Introduction and importance: Intestinal intussusception is an uncommon condition in adults, particularly in young females, where one segment of the intestine telescopes into an adjacent segment, leading to bowel obstruction and potential compromise of blood supply. This case report presents a rare instance of intestinal intussusception in a 25-year-old female.

Case presentation: A 25-year-old female presented to the emergency department with severe, sudden-onset abdominal pain, nausea, and vomiting. Physical examination revealed a soft abdomen with tenderness and rebound tenderness initially in the right upper quadrant, which later migrated to the left upper quadrant, along with leukocytosis. Imaging studies, including X-ray, ultrasound, and contrast-enhanced computed tomography (CT) scan, demonstrated dilated intestinal loops, a "bowel within bowel" appearance suggestive of intussusception, and a right appendiceal cyst. The patient underwent surgical intervention after failing to respond to initial conservative management.

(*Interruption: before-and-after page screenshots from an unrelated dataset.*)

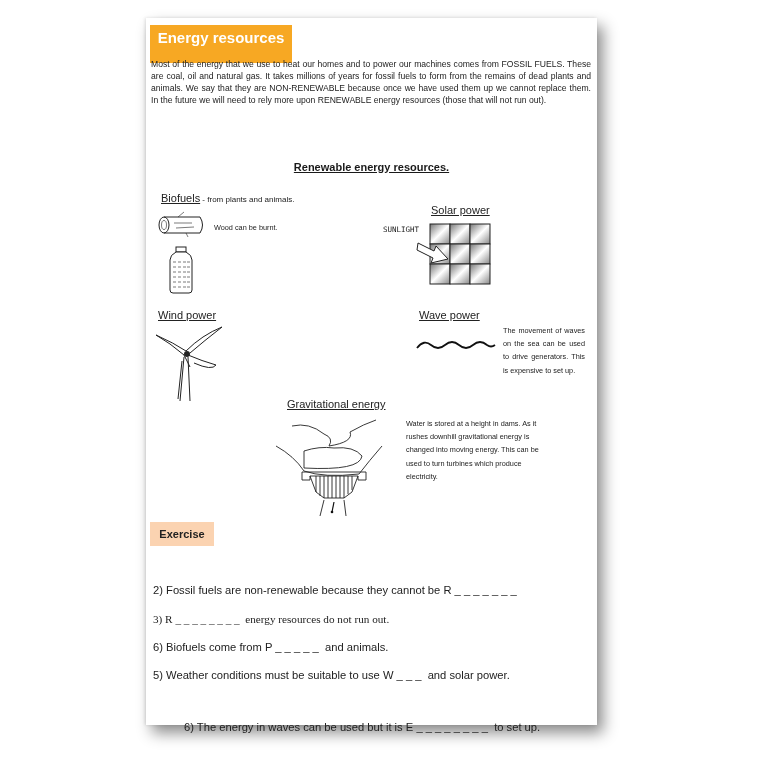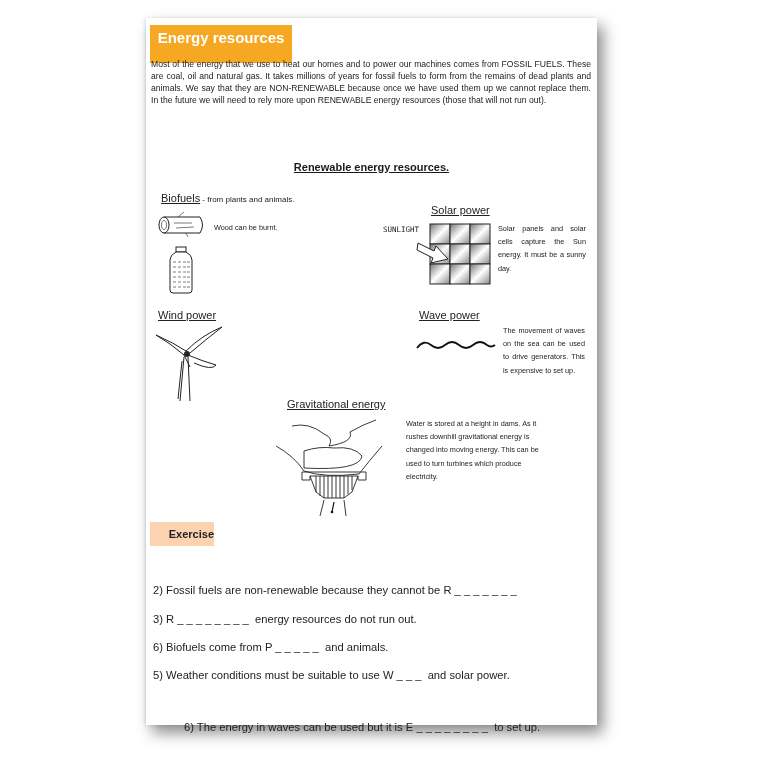"Solar panels and solar cells" div.abs { html: <div>Solar panels and solar cells capture the Sun energy. It must be a sunny day.</div> -> none }
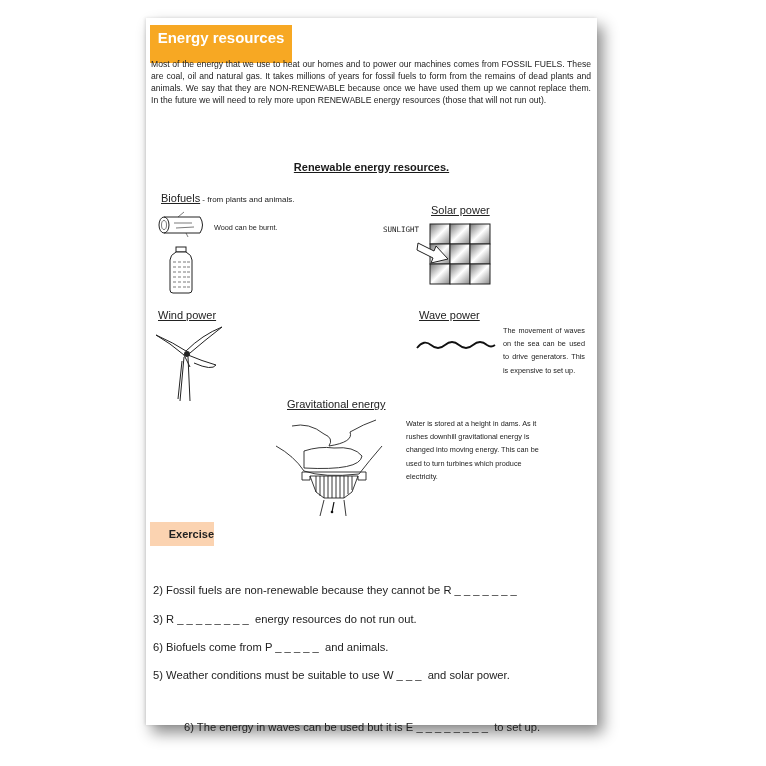"Exercise" .ex-badge { text-align: right -> center }
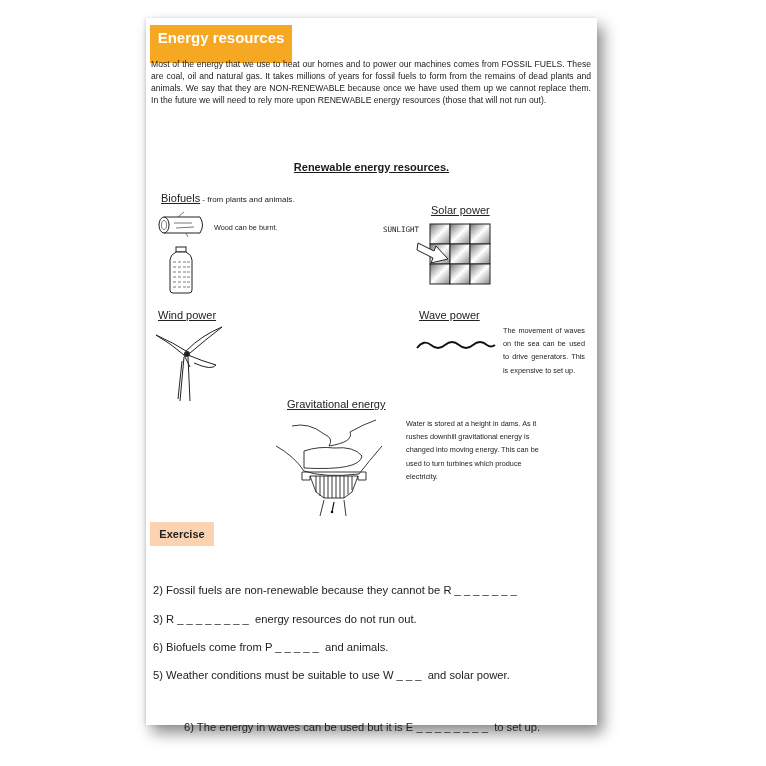"3) R _ _ _" div.abs { font-family: none -> Liberation Serif, serif }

Clinical discussion: Adult intussusception is rare, often presenting with non-specific symptoms that can delay diagnosis and treatment. Imaging modalities, particularly CT scans, are crucial for accurate diagnosis, localizing the intussusception, identifying lead points, and guiding management. While conservative management may be considered for uncomplicated small bowel intussusceptions, surgical intervention is typically recommended for symptomatic cases, large bowel involvement, or suspected malignancy.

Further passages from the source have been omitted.